[
https://issues.apache.org/jira/browse/HBASE-8801?page=com.atlassian.jira.plugin.system.issuetabpanels:comment-tabpanel&focusedCommentId=13692696#comment-13692696
]
Chao Shi commented on HBASE-8801:
---------------------------------
Here is our proposed solutions (this is done by [~xingren23] [~boneylw] and
me). We are looking forward for advice from you experts.
h4. a) client-side blacklist
A very naive solution is to introduce znodes: /hbase/unhealth/<region>. Once a
region is set to read-only or write-only, we write something to the znode.
Clients watch on /hbase/unhealth. Whenever get notified, the client start to
reject read or write requests accordingly.
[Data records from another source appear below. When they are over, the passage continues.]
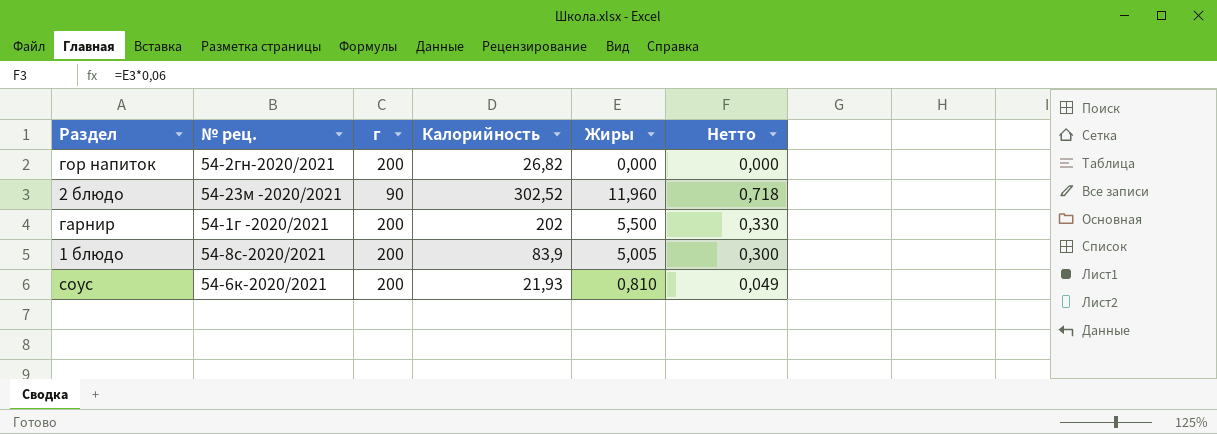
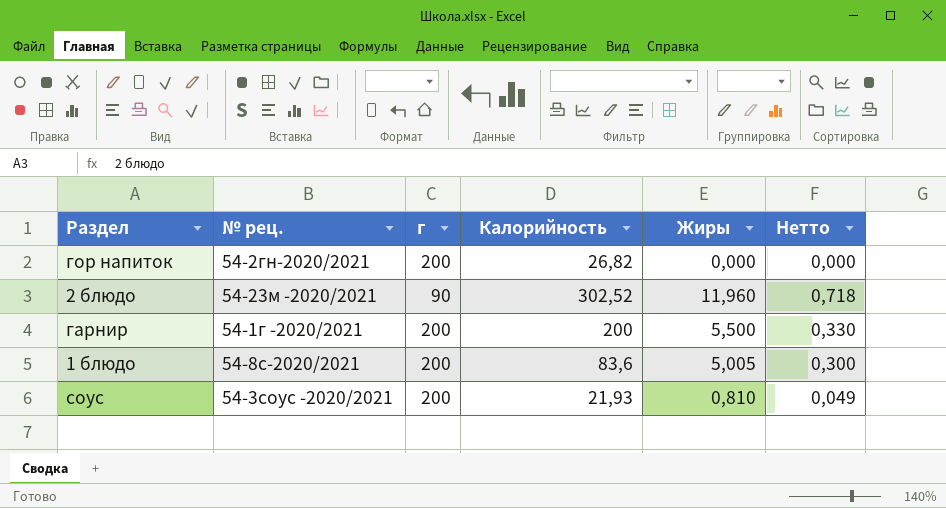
гарнир | Калорийность: 202 -> 200
1 блюдо | Калорийность: 83,9 -> 83,6
соус | № рец.: 54-6к-2020/2021 -> 54-3соус -2020/2021

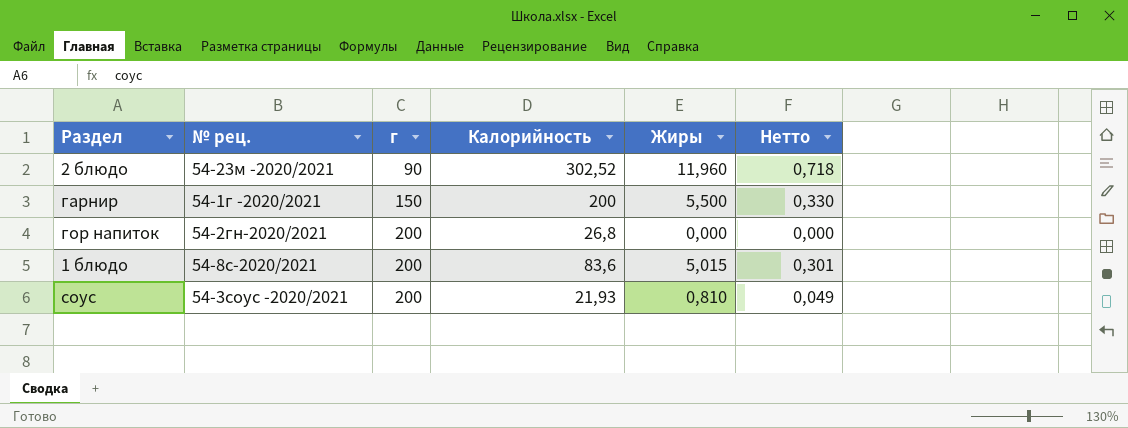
row order: none -> г ascending
гарнир | г: 200 -> 150
гор напиток | Калорийность: 26,82 -> 26,8
1 блюдо | Жиры: 5,005 -> 5,015
1 блюдо | Нетто: 0,300 -> 0,301

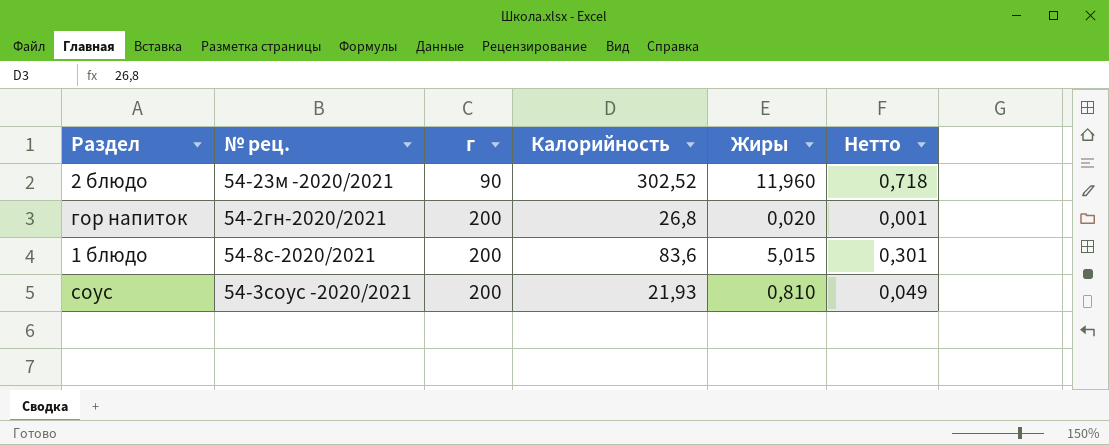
row гарнир: 54-1г -2020/2021 | 150 | 200 | 5,500 | 0,330 -> none
гор напиток | Жиры: 0,000 -> 0,020
гор напиток | Нетто: 0,000 -> 0,001

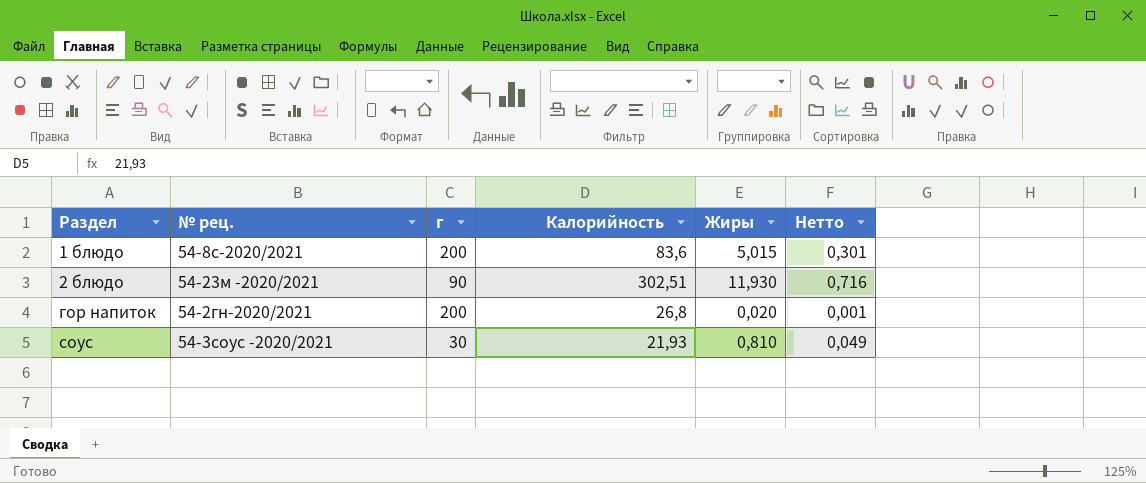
row order: г ascending -> Раздел ascending
2 блюдо | Калорийность: 302,52 -> 302,51
2 блюдо | Жиры: 11,960 -> 11,930
2 блюдо | Нетто: 0,718 -> 0,716
соус | г: 200 -> 30

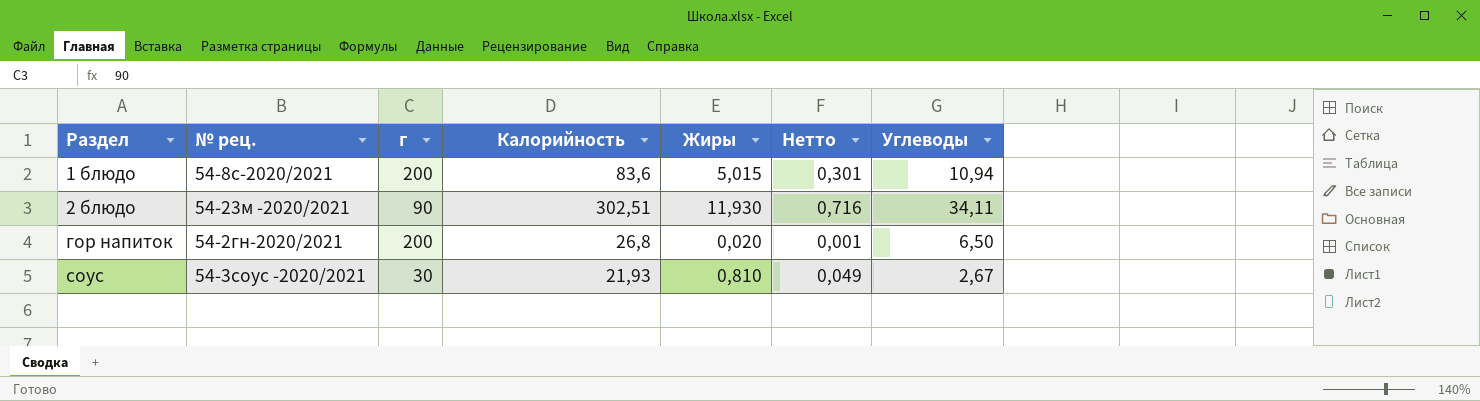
column Углеводы | position: none -> 7

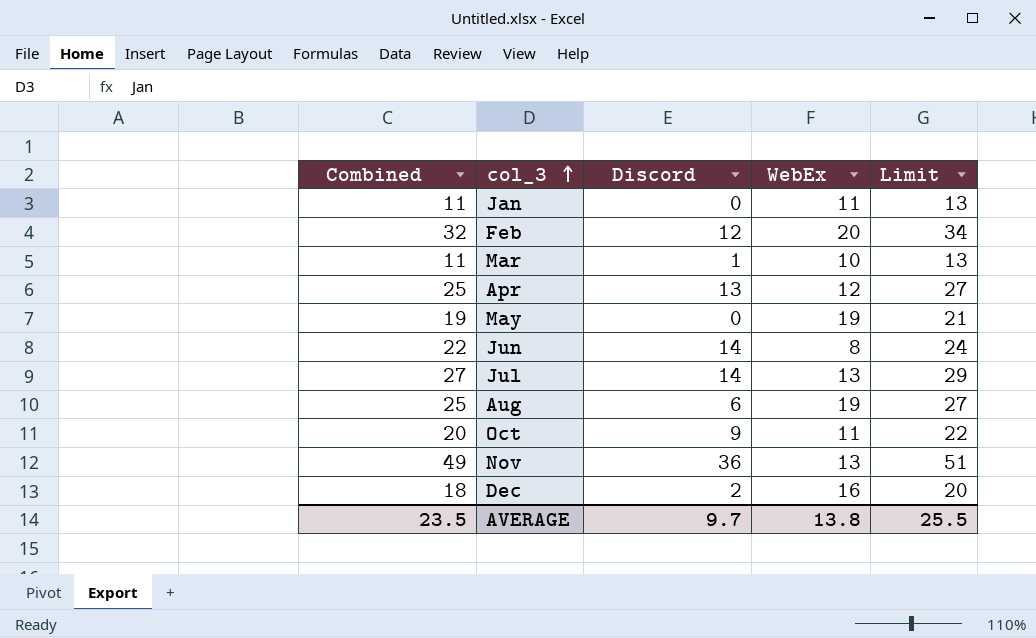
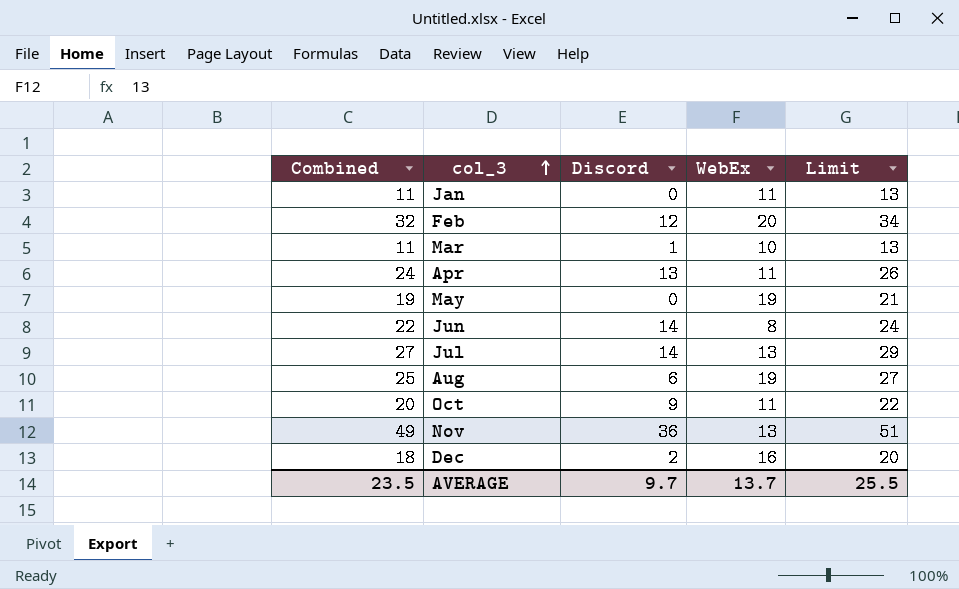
Apr | Combined: 25 -> 24
Apr | WebEx: 12 -> 11
Apr | Limit: 27 -> 26
AVERAGE | WebEx: 13.8 -> 13.7

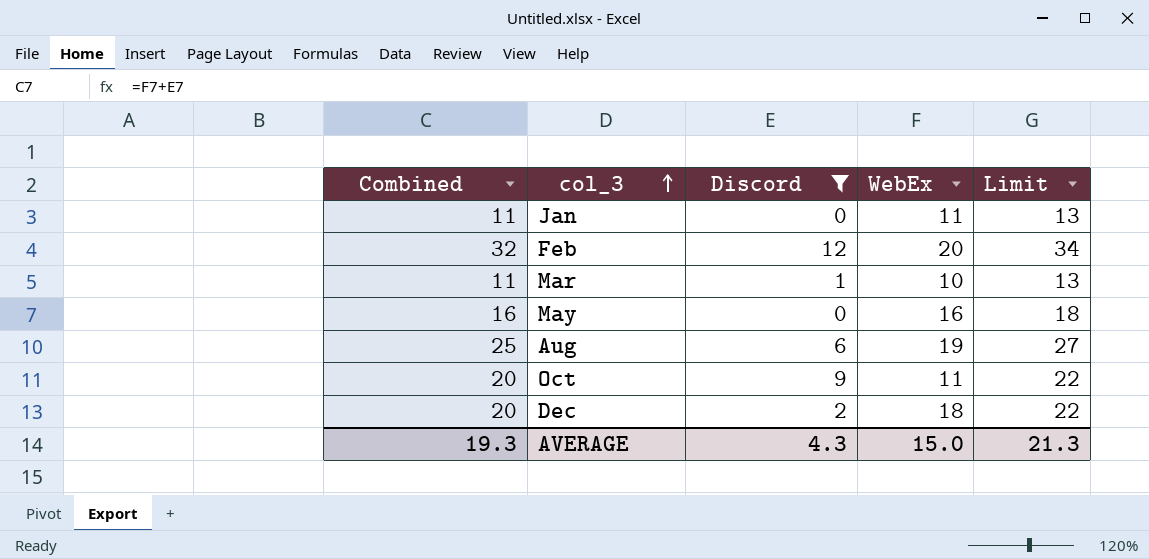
filter: none -> Discord <= 12
May | Combined: 19 -> 16
May | WebEx: 19 -> 16
May | Limit: 21 -> 18
Dec | Combined: 18 -> 20
Dec | WebEx: 16 -> 18
Dec | Limit: 20 -> 22
AVERAGE | Combined: 23.5 -> 19.3
AVERAGE | Discord: 9.7 -> 4.3
AVERAGE | WebEx: 13.7 -> 15.0
AVERAGE | Limit: 25.5 -> 21.3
This change should be simple as it does not touch anything at RS side. One
shorthand is that it does not handle split easily: when a region splits, the
child regions lose the blacklist settings.
[~boneylw] has made a prototype for approach a).
h4. b) server-side blacklist
Doing that at server-side is slight more complicated. We need to introduce a
field in HRegionInfo in META table, indicating whether a region is allowed for
read/write.
1. A user calls RS to set a region’s read/write-only status.
2. The RS then updates the META table as well as its memory data structure.
3. From now on, new read or write requests to that region will be rejected with
an exception (a subclass of NotServingRegionException). This could be done in
HRegion#startRegionOperation, similar to HBASE-7006 does.
4. When the client receives NotServingRegionException, it rejects requests at
client side. The current implementation talks to META table every retry. We
need to cache the location for a short time (e.g. ~10s to 1min), preventing
touching META table too frequently.
On split, child regions inherit the blacklist settings.
If we get timeout exception between 2 and 3, we don’t know what HRegionInfo in
META will be. It is possible to get exception here but the mutation eventually
get in. The risk is that RS think of the region is inconsistent with META
table. We think it is okay because it is a tool and supposed to be executed
manually. (Alternatively, we could abort RS just as split transaction does, but
it is an over-kill).
We have thought of using ZK rather than META table. We prefer META table as it
is a central place for storing region states.
> Region level read/write degradation
> -----------------------------------
>
> Key: HBASE-8801
> URL: https://issues.apache.org/jira/browse/HBASE-8801
> Project: HBase
> Issue Type: Bug
> Reporter: Chao Shi
>
> We would like to propose a tool for HBase administrators to disable read
> and/or write for single region temporarily.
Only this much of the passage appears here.